La part des acquéreurs étrangers non-résidents à Paris atteint en 2022 son plus haut niveau sur les 10 dernières années (3,4 %, soit + 1,2 point sur un an). Hausse qui se confirme au 1er trimestre 2023.
Les prix des biens acquis en province par les étrangers non-résidents ont progressé de 29 %, contre 14 % pour les Français résidents. Le prix des maisons anciennes achetées par les non-résidents est plus important que celui des maisons acquises par des résidents (+ 13 % en moyenne). Pour les appartements anciens, l’écart est similaire en province, mais moins important à Paris (+ 4 % en moyenne).

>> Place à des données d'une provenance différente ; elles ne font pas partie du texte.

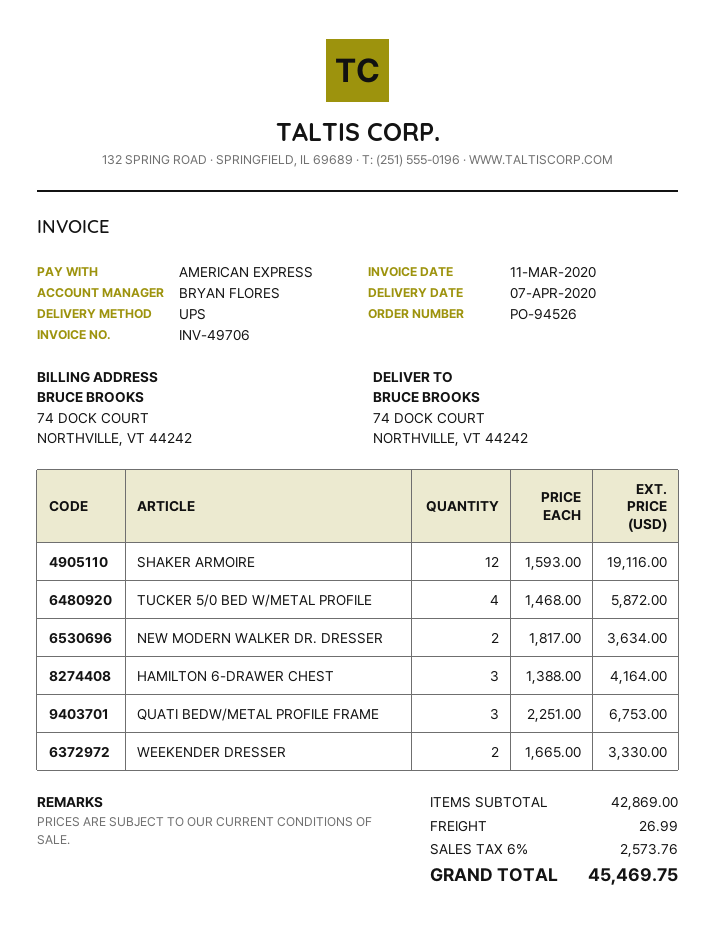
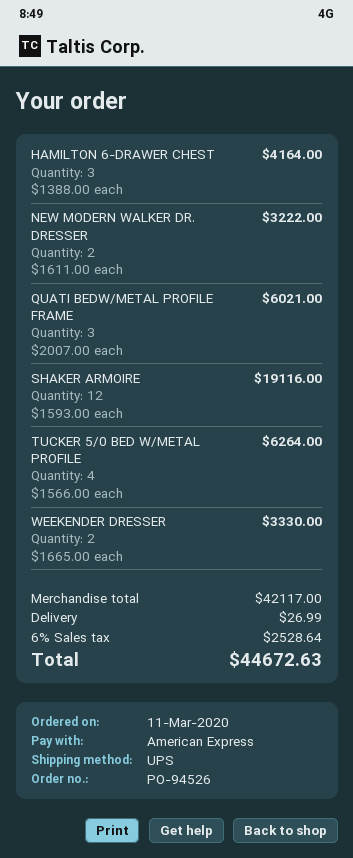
TUCKER 5/0 BED W/METAL PROFILE: 4 x 1468.00 = 5872.00 -> 4 x 1566.00 = 6264.00
NEW MODERN WALKER DR. DRESSER: 2 x 1817.00 = 3634.00 -> 2 x 1611.00 = 3222.00
QUATI BEDW/METAL PROFILE FRAME: 3 x 2251.00 = 6753.00 -> 3 x 2007.00 = 6021.00
subtotal: 42869.00 -> 42117.00
tax: 6% = 2573.76 -> 6% = 2528.64
total: 45469.75 -> 44672.63

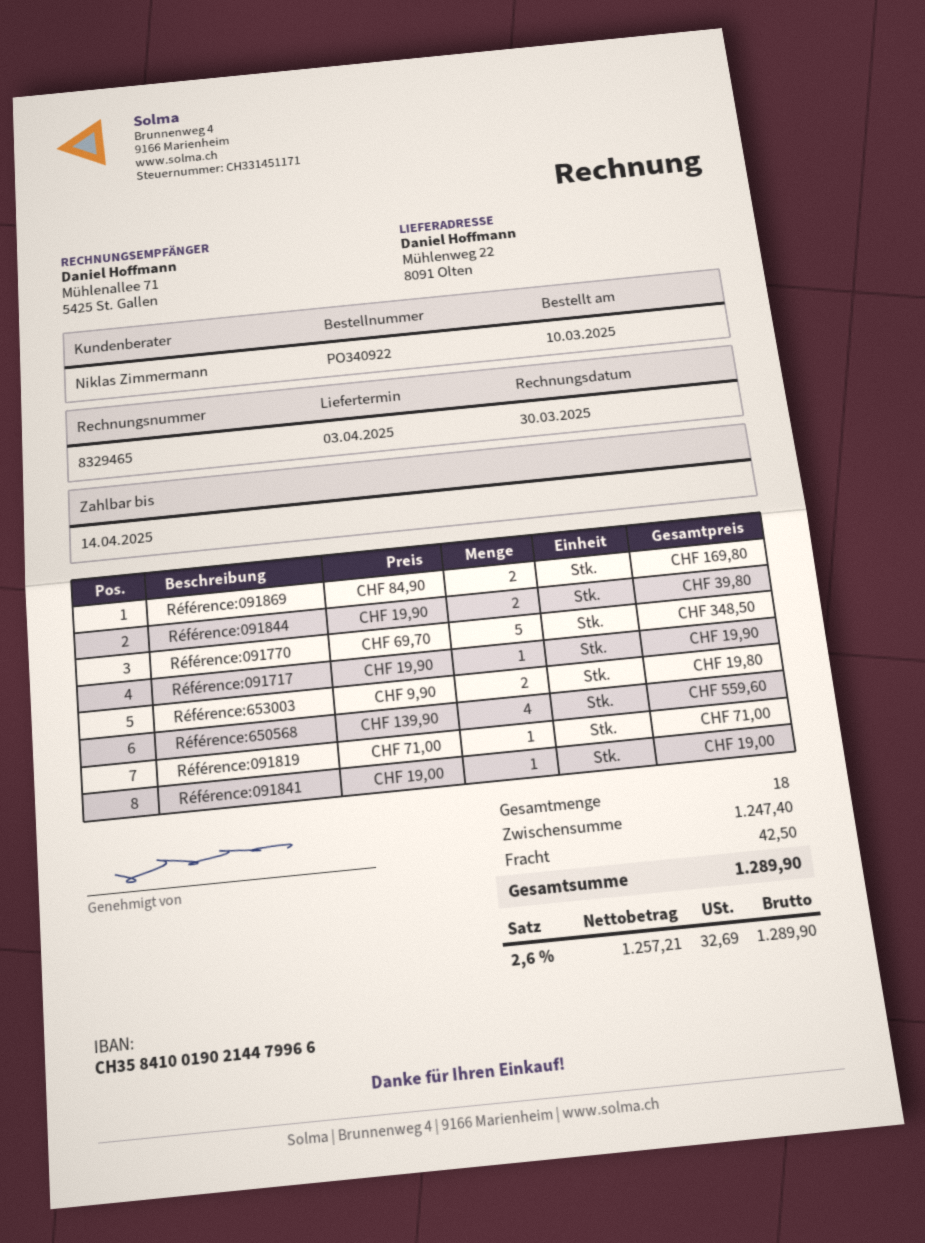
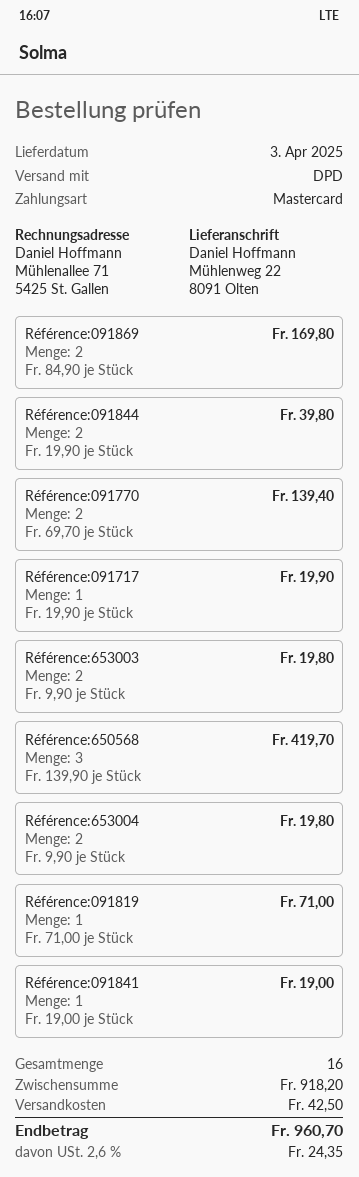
Référence:091770: 5 x 69.70 = 348.50 -> 2 x 69.70 = 139.40
Référence:650568: 4 x 139.90 = 559.60 -> 3 x 139.90 = 419.70
Référence:653004: none -> 2 x 9.90 = 19.80
total quantity: 18 -> 16
subtotal: 1247.40 -> 918.20
tax: 2.6% = 32.69 -> 2.6% = 24.35
total: 1289.90 -> 960.70

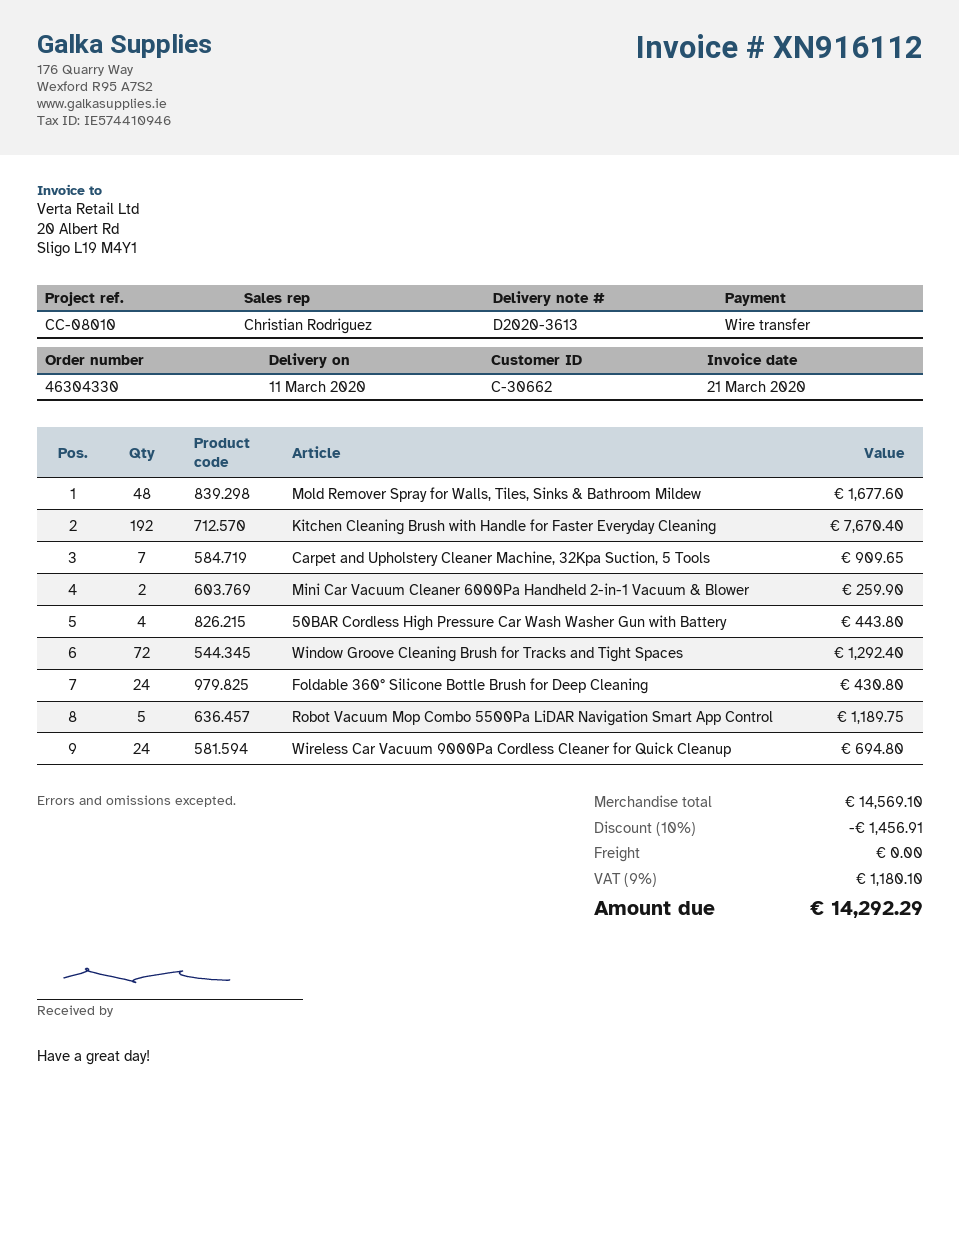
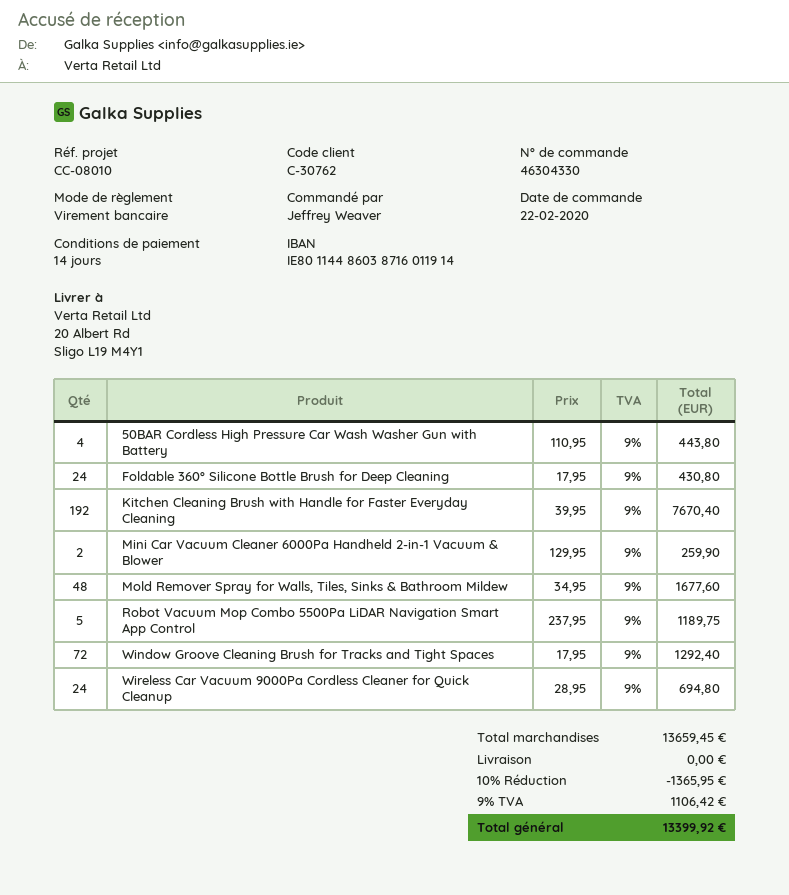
customer number: C-30662 -> C-30762
Carpet and Upholstery Cleaner Machine, 32Kpa Suction, 5 Tools: 7 for 909.65 -> none
subtotal: 14569.10 -> 13659.45
discount: 10% = 1456.91 -> 10% = 1365.95
tax: 9% = 1180.10 -> 9% = 1106.42
total: 14292.29 -> 13399.92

La Creuse, les Alpes-Maritimes et les Ardennes font partie des départements les plus prisés par les acquéreurs étrangers non-résidents en 2022.
Les nationalités des acquéreurs étrangers. La part des acquéreurs britanniques, en baisse continue depuis 2016, a enregistré une forte diminution entre 2020 et 2021 (- 6 points) et passe pour la première fois sous le seuil des 20 %. Malgré une hausse de 2 points enregistrée en 2022, ils ne retrouvent pas la première place au classement, avec 17 % des achats parmi les étrangers non-résidents. Si les Belges se placent en tête depuis 2021, avec 19 % des achats, leur part enregistre néanmoins une première baisse depuis 2014 (- 2 points en 2022). Les Allemands sont la troisième nationalité la plus représentée (11 % en 2021).
La part des acquéreurs « expatriés » est à son plus haut niveau depuis 2012 (1,5 % des achats de logements anciens, contre 1 % en 2019). En Île-de-France, ils sont nettement plus présents (4,2 % en 2022, contre 1,4 % en 2019).